(Supplied material)

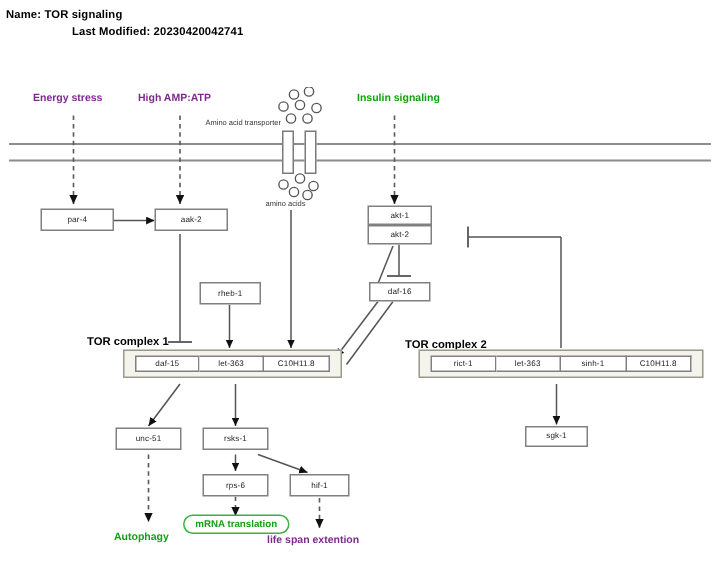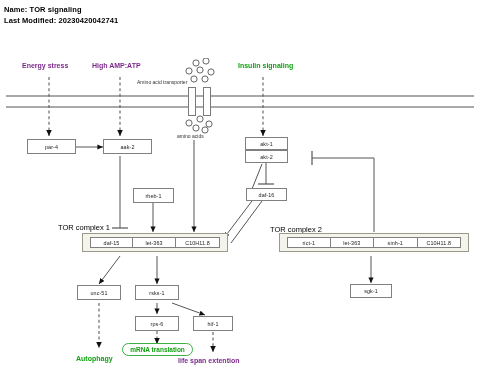--- a/index.html
+++ b/index.html
@@ -13,7 +13,7 @@
   
   .hdr{position:absolute;left:4px;font-size:7.5px;font-weight:bold;color:#000;white-space:nowrap;letter-spacing:.1px;}
   #hdr1{top:5px;}
-  #hdr2{top:16px;}
+  #hdr2{top:16px;margin-left:44px;}
   #hdr3{top:27px;}
 
   

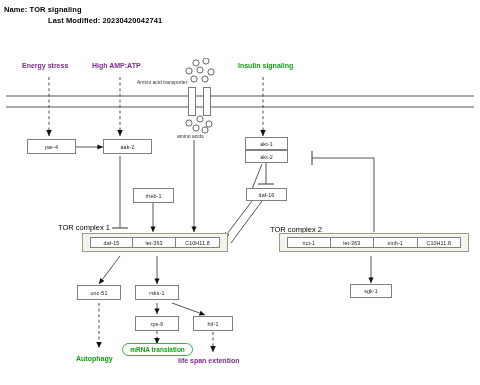--- a/index.html
+++ b/index.html
@@ -42,7 +42,7 @@
   .lbl{position:absolute;white-space:nowrap;}
   .lbl-purple{color:#7d2a8c;font-weight:bold;font-size:7px;}
   .lbl-green{color:#12a012;font-weight:bold;font-size:7px;}
-  .lbl-black{color:#000;font-weight:normal;font-size:7.5px;}
+  .lbl-black{color:#000;font-weight:bold;font-size:7.5px;}
   .lbl-small{color:#333;font-weight:normal;font-size:5px;}
 
   .pill{

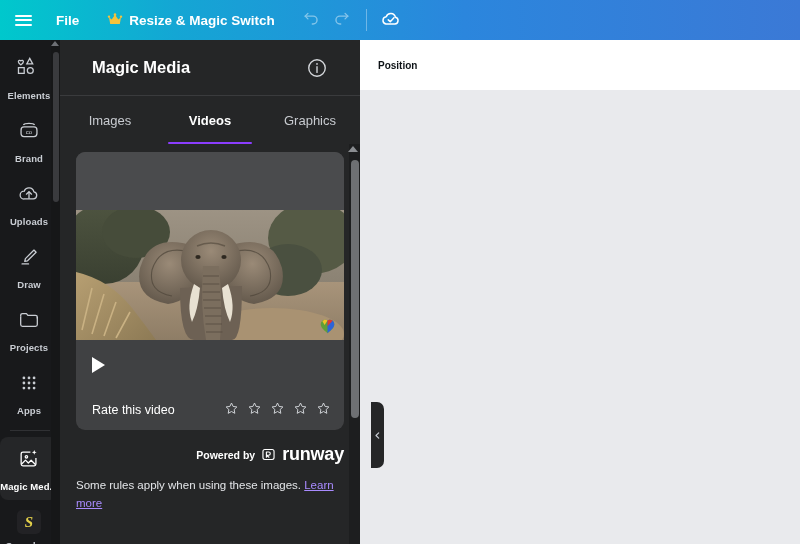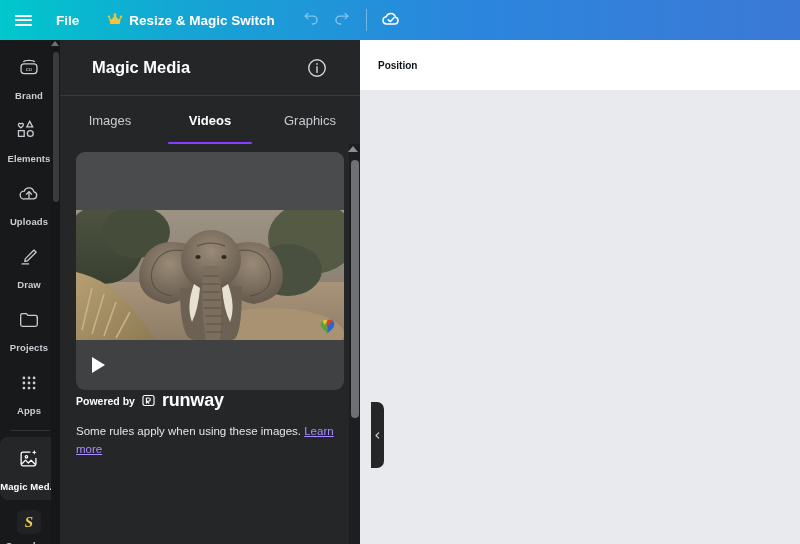--- a/index.html
+++ b/index.html
@@ -177,17 +177,6 @@
         <div class="rail-item">
           <span>
             <svg viewBox="0 0 26 26" width="24" height="24" fill="none" stroke="#c9cdd3" stroke-width="1.4">
-              <path d="M7 6.5c1.2-2.2 10.8-2.2 12 0"></path>
-              <rect x="4.4" y="8.6" width="17.2" height="10.4" rx="3.2"></rect>
-              <text x="13" y="16" font-size="6.5" fill="#c9cdd3" stroke="none" text-anchor="middle" font-family="Liberation Sans">co</text>
-            </svg>
-          </span>
-          <span class="lbl">Brand</span>
-        </div>
-
-        <div class="rail-item">
-          <span>
-            <svg viewBox="0 0 26 26" width="24" height="24" fill="none" stroke="#c9cdd3" stroke-width="1.4">
               <path d="M4.2 5.2c-1 -1.1 -2.7 -.4 -2.7 1 0 1.5 2.2 3 2.7 3.4.5-.4 2.7-1.9 2.7-3.4 0-1.4-1.7-2.1-2.7-1z"></path>
               <path d="M13.8 2.6 L17 8.6 H10.6 z"></path>
               <rect x="1.6" y="12.6" width="6.2" height="6.2"></rect>
@@ -195,6 +184,17 @@
             </svg>
           </span>
           <span class="lbl">Elements</span>
+        </div>
+
+        <div class="rail-item">
+          <span>
+            <svg viewBox="0 0 26 26" width="24" height="24" fill="none" stroke="#c9cdd3" stroke-width="1.4">
+              <path d="M7 6.5c1.2-2.2 10.8-2.2 12 0"></path>
+              <rect x="4.4" y="8.6" width="17.2" height="10.4" rx="3.2"></rect>
+              <text x="13" y="16" font-size="6.5" fill="#c9cdd3" stroke="none" text-anchor="middle" font-family="Liberation Sans">co</text>
+            </svg>
+          </span>
+          <span class="lbl">Brand</span>
         </div>
 
         <div class="rail-item">

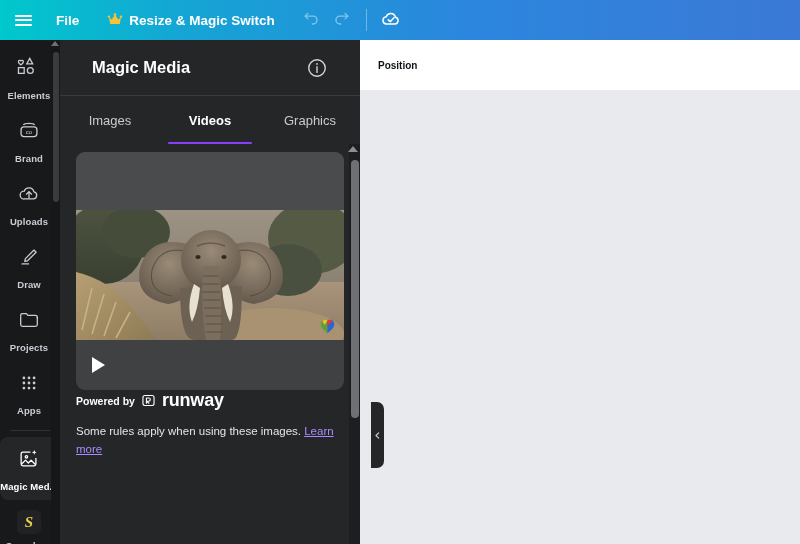--- a/index.html
+++ b/index.html
@@ -384,6 +384,26 @@
             <div class="play-tri"></div>
           </div>
 
+          <div class="card-rate">
+            <div class="rate-lbl">Rate this video</div>
+            <div class="stars">
+              <span class="star"><svg viewBox="0 0 24 24" width="15" height="15" fill="none" stroke="#cfd2d6" stroke-width="1.6" stroke-linejoin="round">
+                    <path d="M12 3.2l2.6 5.5 6 .8-4.4 4.2 1.1 6-5.3-2.9-5.3 2.9 1.1-6L3.4 9.5l6-.8z"></path>
+                  </svg></span>
+              <span class="star"><svg viewBox="0 0 24 24" width="15" height="15" fill="none" stroke="#cfd2d6" stroke-width="1.6" stroke-linejoin="round">
+                    <path d="M12 3.2l2.6 5.5 6 .8-4.4 4.2 1.1 6-5.3-2.9-5.3 2.9 1.1-6L3.4 9.5l6-.8z"></path>
+                  </svg></span>
+              <span class="star"><svg viewBox="0 0 24 24" width="15" height="15" fill="none" stroke="#cfd2d6" stroke-width="1.6" stroke-linejoin="round">
+                    <path d="M12 3.2l2.6 5.5 6 .8-4.4 4.2 1.1 6-5.3-2.9-5.3 2.9 1.1-6L3.4 9.5l6-.8z"></path>
+                  </svg></span>
+              <span class="star"><svg viewBox="0 0 24 24" width="15" height="15" fill="none" stroke="#cfd2d6" stroke-width="1.6" stroke-linejoin="round">
+                    <path d="M12 3.2l2.6 5.5 6 .8-4.4 4.2 1.1 6-5.3-2.9-5.3 2.9 1.1-6L3.4 9.5l6-.8z"></path>
+                  </svg></span>
+              <span class="star"><svg viewBox="0 0 24 24" width="15" height="15" fill="none" stroke="#cfd2d6" stroke-width="1.6" stroke-linejoin="round">
+                    <path d="M12 3.2l2.6 5.5 6 .8-4.4 4.2 1.1 6-5.3-2.9-5.3 2.9 1.1-6L3.4 9.5l6-.8z"></path>
+                  </svg></span>
+            </div>
+          </div>
         </div>
 
         <div class="powered">

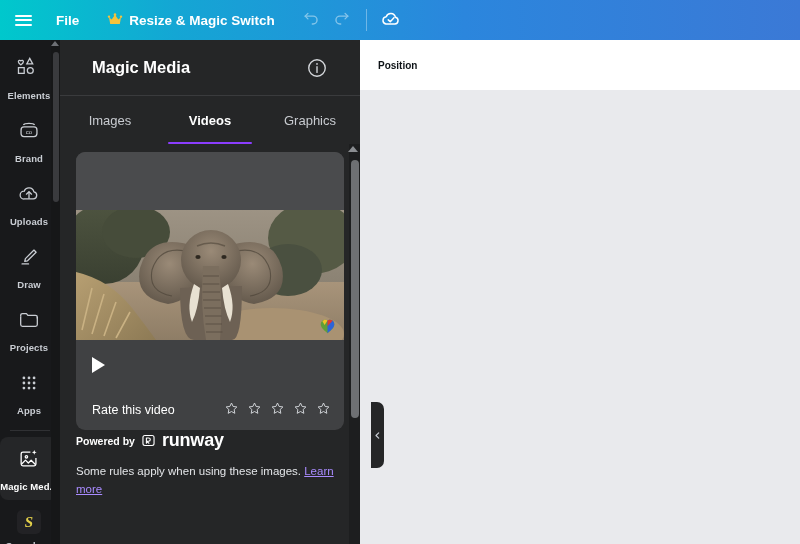--- a/index.html
+++ b/index.html
@@ -88,7 +88,7 @@
   .stars { display: flex; gap: 8px; }
   .star { cursor: pointer; }
 
-  .powered { display: flex; align-items: center; gap: 6px; color: #fff; font-size: 10.5px; font-weight: bold; }
+  .powered { margin-top: 14px; display: flex; align-items: center; gap: 6px; color: #fff; font-size: 10.5px; font-weight: bold; justify-content: flex-end; }
   .runway-mark { width: 15px; height: 15px; }
   .runway-word { font-size: 18px; font-weight: bold; color: #fff; letter-spacing: -0.2px; }
   .rules { margin-top: 12px; color: #e3e5e8; font-size: 11.5px; line-height: 1.55; }

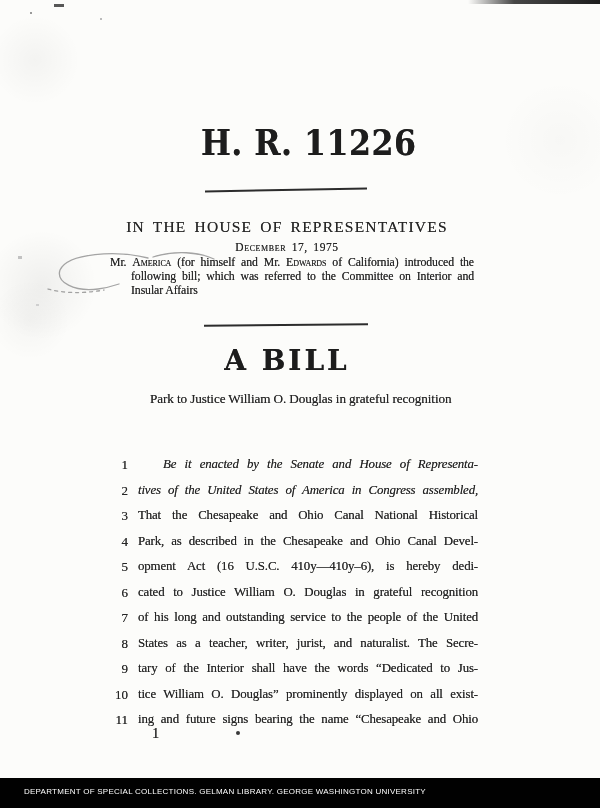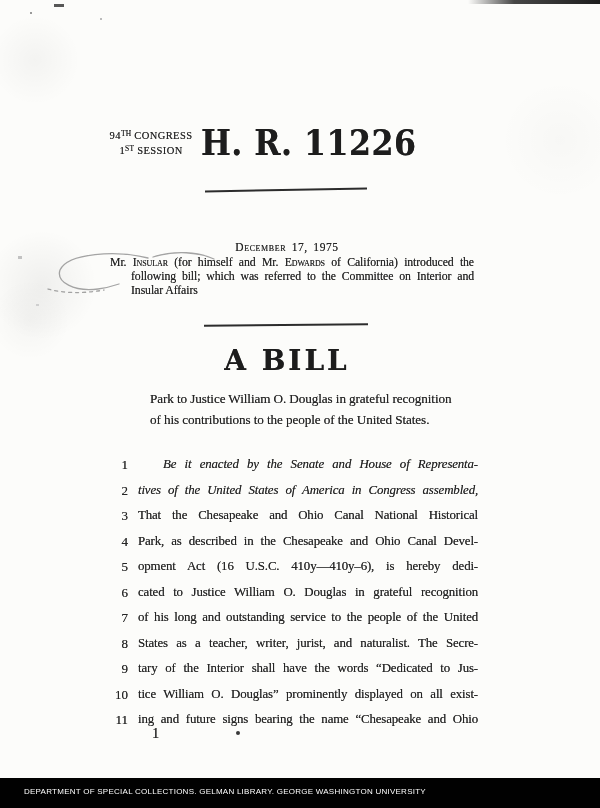--- a/index.html
+++ b/index.html
@@ -82,10 +82,6 @@
   <div class="speck s5"></div>
   <div class="ink-dot"></div>
 
-  <div class="congress-block">
-    <div><span>94</span><span class="ord">TH</span> <span class="scword">CONGRESS</span></div>
-    <div><span>1</span><span class="ord">ST</span> <span class="scword">SESSION</span></div>
-  </div>
   <div class="bill-number">H. R. 11226</div>
 
   <div class="rule rule1"></div>

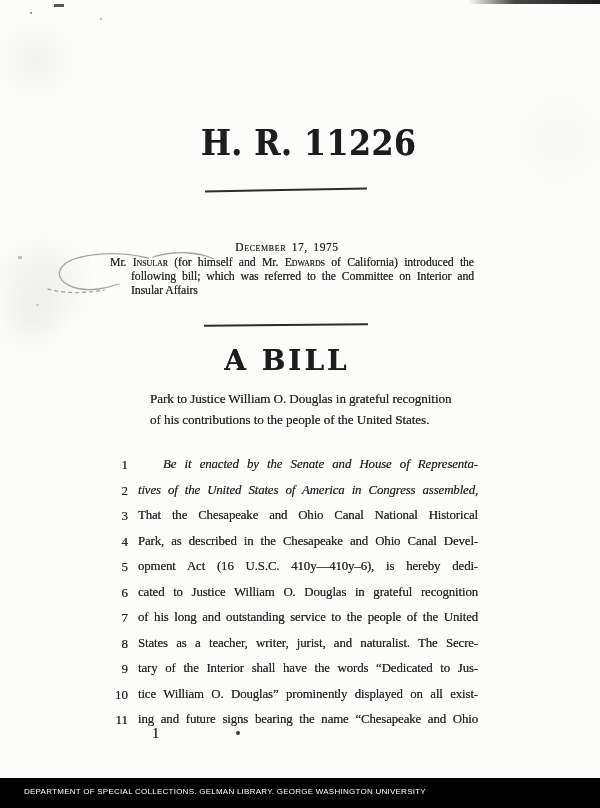--- a/index.html
+++ b/index.html
@@ -86,6 +86,7 @@
 
   <div class="rule rule1"></div>
 
+  <div class="chamber">IN THE HOUSE OF REPRESENTATIVES</div>
   <div class="date-line">December 17, 1975</div>
 
   <div class="sponsor">

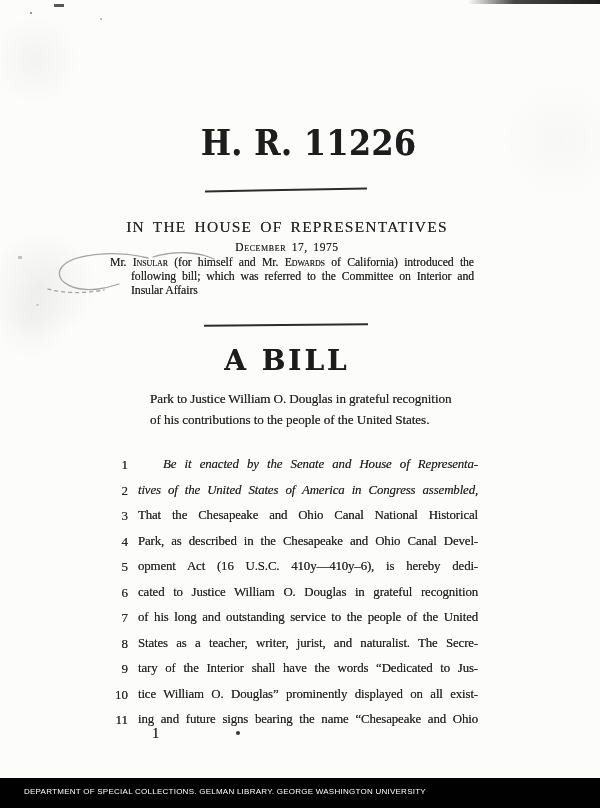--- a/index.html
+++ b/index.html
@@ -90,7 +90,7 @@
   <div class="date-line">December 17, 1975</div>
 
   <div class="sponsor">
-      <div class="sponsor-line"><span>Mr. </span><span class="sc">Insular</span><span> (for himself and Mr. </span><span class="sc">Edwards</span><span> of California) introduced the</span></div>
+      <div class="sponsor-line"><span>Mr. </span><span class="sc">America</span><span> (for himself and Mr. </span><span class="sc">Edwards</span><span> of California) introduced the</span></div>
       <div class="sponsor-line cont"><span>following bill; which was referred to the Committee on Interior and</span></div>
       <div class="sponsor-line cont nojust"><span>Insular Affairs</span></div>
     </div>

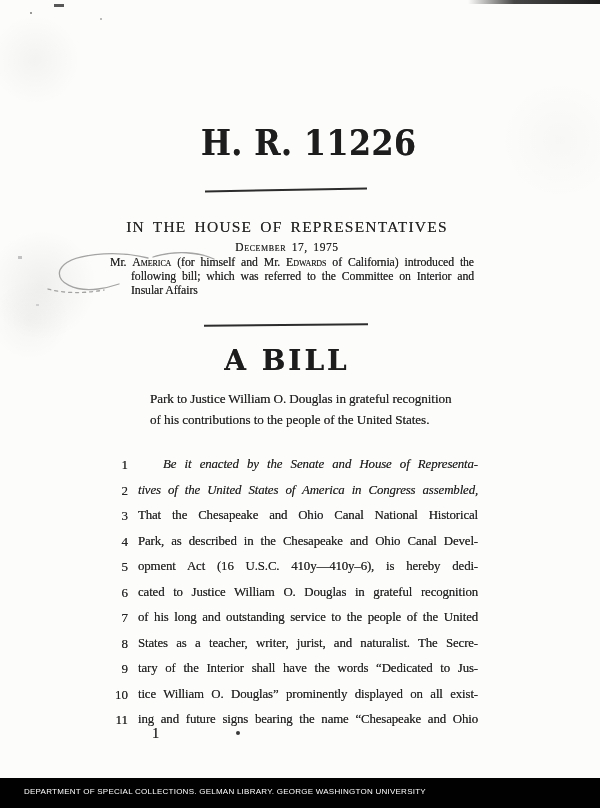--- a/index.html
+++ b/index.html
@@ -109,7 +109,6 @@
 
   <div class="preamble">
       <div class="pre-line ind">Park to Justice William O. Douglas in grateful recognition</div>
-      <div class="pre-line ind">of his contributions to the people of the United States.</div>
     </div>
 
   <div class="body-lines">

(End Supplied material)

• [Work request]: If a line in the entries above has the word "Brand", copy it.

• [Exercise answer]:
-          <span class="lbl">Brand</span>
+          <span class="lbl">Brand</span>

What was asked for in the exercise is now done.